Iran always insisted that it never had a nuclear weapons program even though the Israelis had uncovered much evidence that the program existed and the attitude of most Iranians was that the program existed and why not because Iran had long been the regional superpower and should have nukes. But since the 2015 treaty went into effect the promised economic improvements for most Iranians have not happened and at the end of 2017 that triggered widespread public protests against the religious dictatorship. The Shia clerics who run the government have been arguing openly about how to deal with these problems and now the hardline Shia clerics, who insist that destroying Israel be the main priority of Iran, are humiliated by the nuclear documents theft going public. Some of the hardliners want to do whatever it takes to strike back at Israel but most Iranians see Israel as an unofficial ally in the popular effort to get rid of the religious dictatorship in Iran. This is nothing new. In the wake of the American-British invasion of Iraq in 2003, and quick (three weeks) overthrow of the Saddam Hussein government, many Iranians openly called for the Americans to come invade Iran and get rid of the religious dictatorship that had been ruling Iran since the 1980s on the promise they would one day “get Saddam” for invading Iran in 1980 and starting a war that neither side was able to win. That counted as an Iranian defeat to most Iranians and to make matters worse the chaos of the war allowed Shia clerics to take, and keep, control of the government. Before that Israel and Iran were allies and a growing number of Iranians see that as a better arrangement than the current one. All this gives little comfort, and not many options, for the Iranian leadership.

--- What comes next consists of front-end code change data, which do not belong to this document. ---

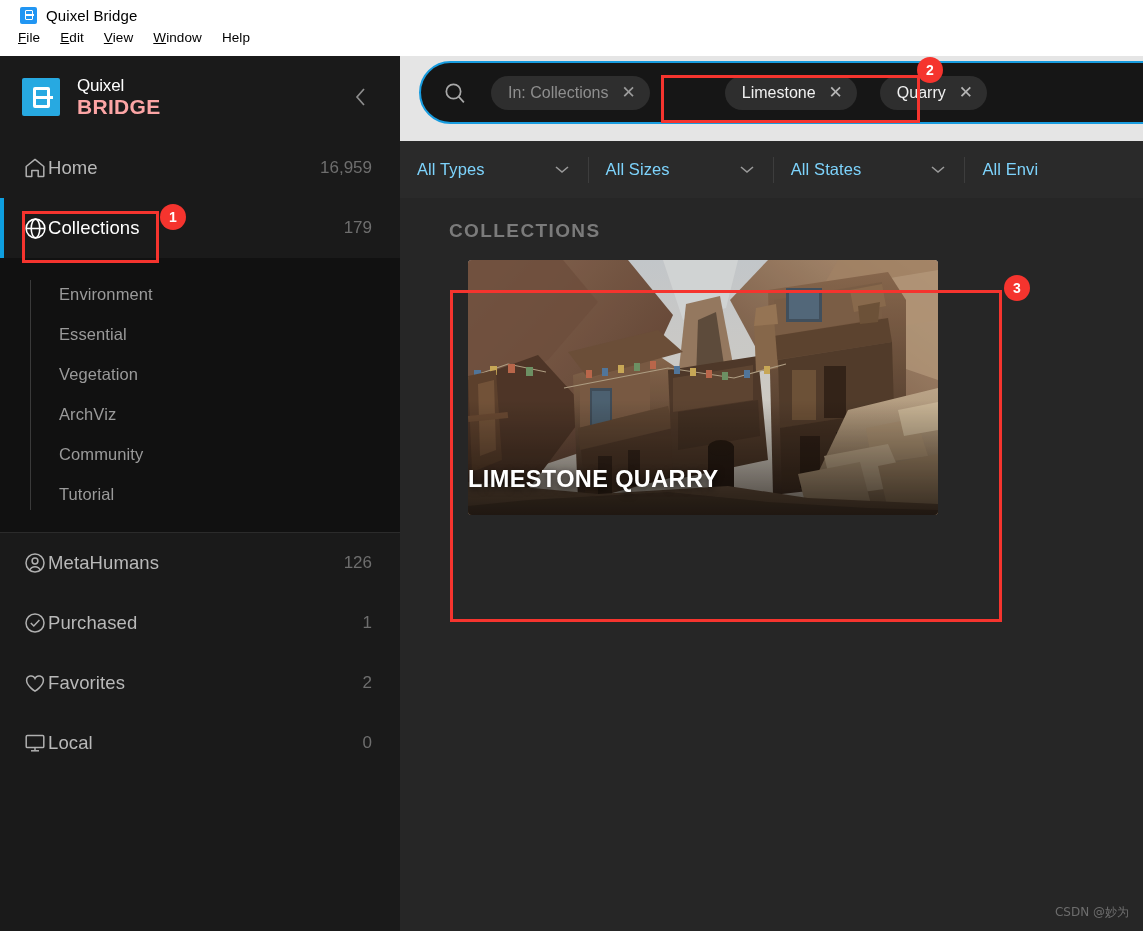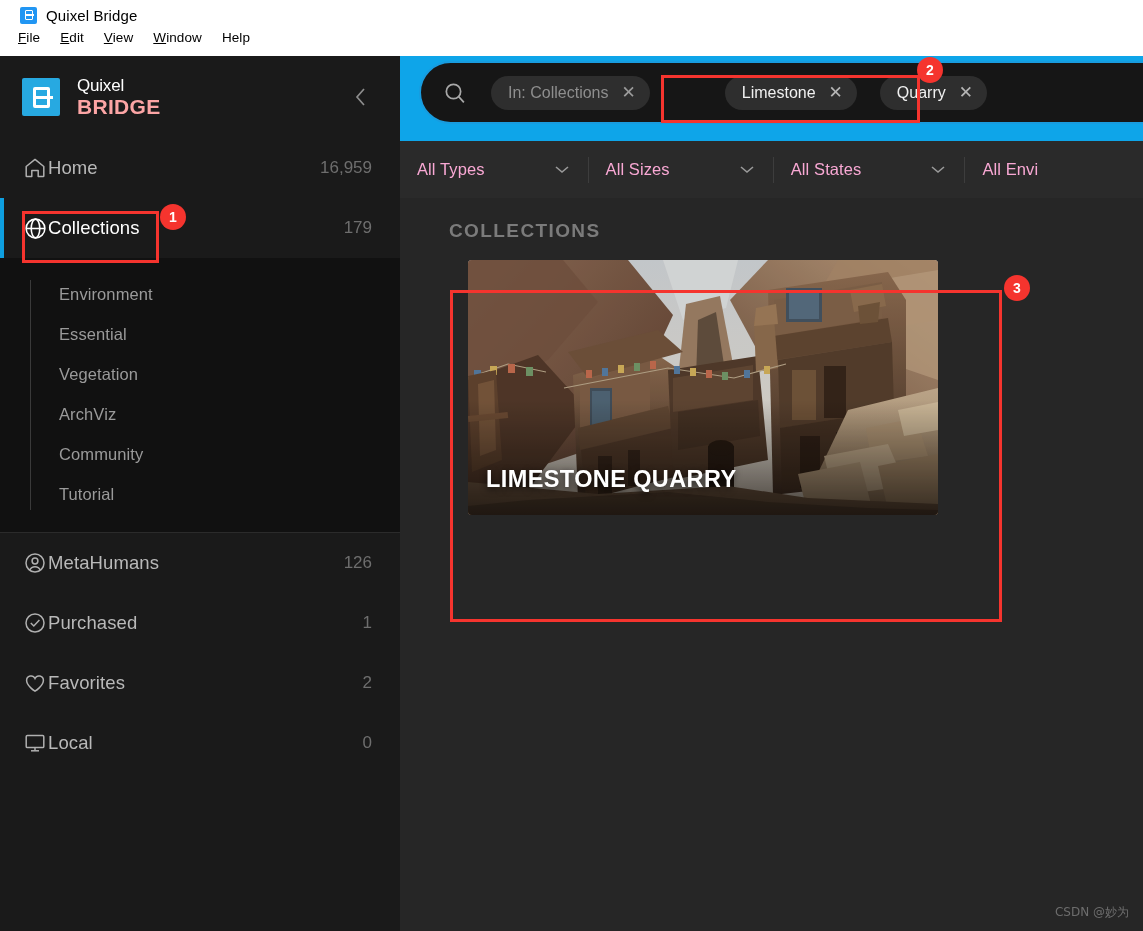--- a/index.html
+++ b/index.html
@@ -114,21 +114,21 @@
   }
 
   
   .content {
     position: absolute; left: 400px; top: 56px; width: 743px; height: 875px;
     background: #262626;
   }
 
   
   .searchwrap {
-    position: relative; height: 85px; background: #0ea5e9;
+    position: relative; height: 85px; background: #e5e5e5;
   }
   .searchbar {
     position: absolute; left: 19px; top: 5px; width: 760px; height: 63px;
     background: #161616; border: 2px solid #189cdf;
     border-radius: 32px 0 0 32px; display: flex; align-items: center;
     padding-left: 21px;
   }
   .mag { width: 26px; height: 26px; flex: none; }
   .chip {
     height: 34px; border-radius: 17px; background: #2e2e2e;
@@ -148,39 +148,39 @@
   
   .filters {
     position: relative; height: 57px; display: flex; align-items: center;
     padding-left: 17px; background: #2a2a2a;
   }
   .filter {
     position: relative; display: flex; align-items: center;
     height: 57px; padding-right: 8px; cursor: pointer;
   }
   .filter .ftxt {
-    font-size: 16.5px; color: #f9a8d4; letter-spacing: .1px;
+    font-size: 16.5px; color: #7dd3fc; letter-spacing: .1px;
   }
   .filter .fchev { margin-left: 68px; }
   .fsep { width: 1px; height: 26px; background: #3d3d3d; margin: 0 17px 0 9px; }
 
   
   .col-area { position: relative; padding: 22px 0 0 49px; }
   .col-title {
     font-size: 19px; font-weight: 700; color: #7b7b7b;
     letter-spacing: 1.4px; margin-bottom: 18px;
   }
   .card {
     position: relative; width: 470px; height: 255px; border-radius: 4px;
     overflow: hidden; margin-left: 19px; cursor: pointer;
     background: #3a2d24;
   }
   .card-img { position: absolute; inset: 0; overflow: hidden; }
   .card-label {
-    position: absolute; left: 18px; bottom: 22px; font-size: 23.5px;
+    position: absolute; left: 0; bottom: 22px; font-size: 23.5px;
     font-weight: 700; color: #ffffff; letter-spacing: .4px;
     text-shadow: 0 2px 7px rgba(0,0,0,.75);
   }
 
   
   .anno { position: absolute; border: 3px solid #f5342e; pointer-events: none; }
   .badge {
     position: absolute; width: 26px; height: 26px; border-radius: 50%;
     background: #f5342e; color: #ffffff; font-size: 14px; font-weight: 700;
     display: flex; align-items: center; justify-content: center;

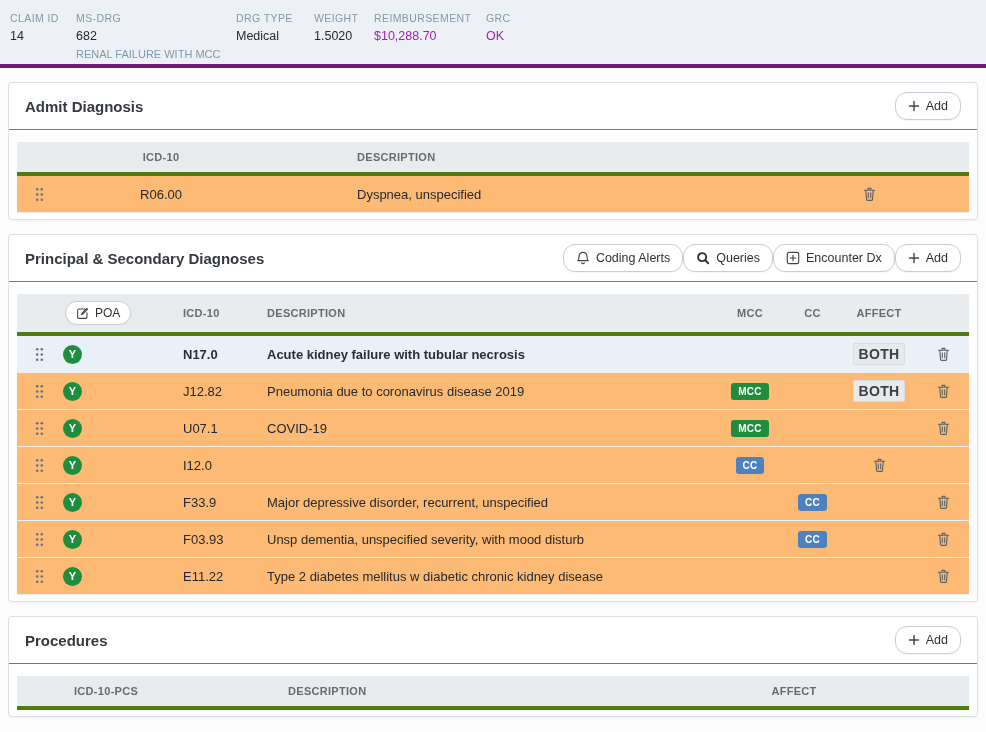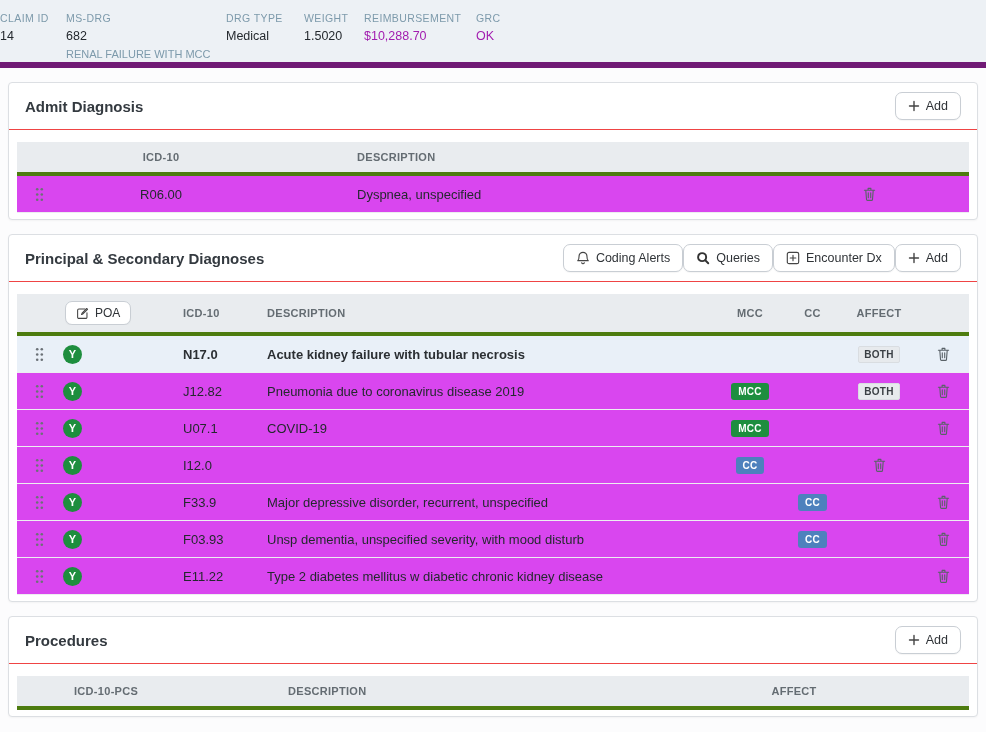--- a/index.html
+++ b/index.html
@@ -1,47 +1,47 @@
 <!DOCTYPE html>
 <html><head>
 <meta charset="utf-8">
 <style>
   *{box-sizing:border-box;margin:0;padding:0}
   html,body{width:986px;height:732px;overflow:hidden}
   body{background:#fcfcfd;font-family:"Liberation Sans","DejaVu Sans",sans-serif;color:#24292e;font-size:13px}
 
   
-  .claim-bar{display:flex;align-items:flex-start;background:#edf1f5;border-bottom:6px solid #701a75;height:68px;padding:12px 0 0 0}
+  .claim-bar{display:flex;align-items:flex-start;background:#edf1f5;border-bottom:4px solid #701a75;height:68px;padding:12px 0 0 10px}
   .field{padding-right:10px}
   .f-claim{width:66px}.f-msdrg{width:160px}.f-drgtype{width:78px}.f-weight{width:60px}.f-reimb{width:112px}
   .flabel{font-size:10.5px;color:#7d9aab;letter-spacing:.4px;margin-bottom:5px;white-space:nowrap}
   .fvalue{font-size:12.5px;color:#24292e;white-space:nowrap}
   .fsub{font-size:11px;color:#7d9aab;margin-top:5px;white-space:nowrap}
   .teal{color:#a21caf}
 
   
   .card{margin:14px 8px;border:1px solid #dcdfe3;border-radius:4px;background:#fff;box-shadow:0 1px 2px rgba(0,0,0,.04)}
   .card-head{display:flex;align-items:center;justify-content:space-between;padding:9px 16px;border-bottom:1px solid #ef4444;min-height:46px}
   .title{font-size:15px;font-weight:700;color:#343a40}
   .toolbar{display:flex;gap:0;align-items:center}
 
-  .btn{display:inline-flex;align-items:center;gap:6px;background:#fff;border:1px solid #c9ced4;border-radius:7px;padding:6px 12px;font-size:12.5px;color:#2f3337;cursor:pointer;box-shadow:0 1px 1px rgba(0,0,0,.04);font-family:inherit;white-space:nowrap}
+  .btn{display:inline-flex;align-items:center;gap:6px;background:#fff;border:1px solid #c9ced4;border-radius:12px;padding:6px 12px;font-size:12.5px;color:#2f3337;cursor:pointer;box-shadow:0 1px 1px rgba(0,0,0,.04);font-family:inherit;white-space:nowrap}
   .btn .ic{display:inline-flex;line-height:0}
   .btn-sm{padding:4px 10px;font-size:12px}
 
   
   .twrap{margin:12px 8px 6px}
   .thead{background:#e9ecef;border-bottom:4px solid #4d7c0f;font-size:11px;color:#646c72;font-weight:700;letter-spacing:.3px}
   .grid-admit{display:grid;grid-template-columns:44px 200px 1fr 200px;align-items:center}
   .grid-dx{display:grid;grid-template-columns:44px 100px 105px 1fr 68px 57px 76px 52px;align-items:center}
   .grid-proc{display:grid;grid-template-columns:240px 1fr 350px;align-items:center}
   .thead.grid-admit{min-height:34px}
   .thead.grid-dx{min-height:42px}
   .thead.grid-proc{min-height:34px}
-  .trow{min-height:37px;border-bottom:1px solid #eceef0;background:#d946ef}
+  .trow{min-height:37px;border-bottom:1px solid #eceef0;background:#fdba74}
   .trow.principal{background:#e9f0f8}
   .trow.principal .d-icd,.trow.principal .d-desc{font-weight:700;color:#2b2f33}
   .cell,.hcell{padding:0 8px;display:flex;align-items:center;min-width:0;white-space:nowrap;overflow:hidden}
   .center{justify-content:center;text-align:center}
   .drag{justify-content:center;cursor:grab;color:#6b7177}
   .iconbtn{background:none;border:none;cursor:pointer;padding:2px;display:inline-flex;line-height:0}
 
   
   .a-icd{justify-content:center}
   .a-desc{padding-left:96px}
@@ -54,21 +54,21 @@
   .d-mcc,.d-cc,.d-aff,.d-del{justify-content:center}
   
   .p-icd{padding-left:57px}
   .p-desc{padding-left:31px}
   .p-aff{justify-content:center}
 
   
   .ybadge{display:inline-flex;width:19px;height:19px;border-radius:50%;background:#1e8e3e;color:#fff;font-size:11px;font-weight:700;align-items:center;justify-content:center;cursor:pointer;flex:0 0 auto}
   .badge-mcc{background:#1e8e3e;color:#fff;font-size:10px;font-weight:700;padding:3px 7px;border-radius:3px;letter-spacing:.2px}
   .badge-cc{background:#4e81bd;color:#fff;font-size:10px;font-weight:700;padding:3px 7px;border-radius:3px;letter-spacing:.2px}
-  .chip-both{background:#e7eaed;border:1px solid #d9dde1;color:#3a3f44;font-size:10px;font-weight:700;padding:2px 5px;border-radius:2px;letter-spacing:.3px}
+  .chip-both{background:#e7eaed;border:1px solid #d9dde1;color:#3a3f44;font-size:14px;font-weight:700;padding:2px 5px;border-radius:2px;letter-spacing:.3px}
 </style>
 </head>
 <body>
 
 <header class="claim-bar">
   <div class="field f-claim">
     <div class="flabel">CLAIM ID</div>
     <div class="fvalue">14</div>
   </div>
   <div class="field f-msdrg">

That also means less of everything, including military power and the ability to keep secrets. The IRGC (Iranian Revolutionary Guard Corps) and police discovered this as they investigated the Israeli theft of the Iranian nuclear weapons archive earlier this year. Officially Iran denies this document theft ever happened. In reality, the government and IRGC leaders were furious and demanded answers. The investigation found or rediscovered, that many Iranians are willing to take a bribe to provide information to just about anyone (including Israeli secret agents) and cooperate in other ways. For example, the Israelis had to discover exactly what types of safes were in the warehouse so they could gather personnel and tools needed to break in the one holding the nuclear documents. The Israelis had to know which of the 32 massive safes they had to get into and how long that would take. Details of the warehouse security system had to be determined so it could be disabled. This Israeli document heist was an operation the Iranians never considered possible. Now Iran had to review security measures used for many other secretive facilities. The Israelis demonstrated that the archive heist was not an exceptional undertaking. It could happen again and, given the current widespread anger towards the government, it would probably be easier and cheaper.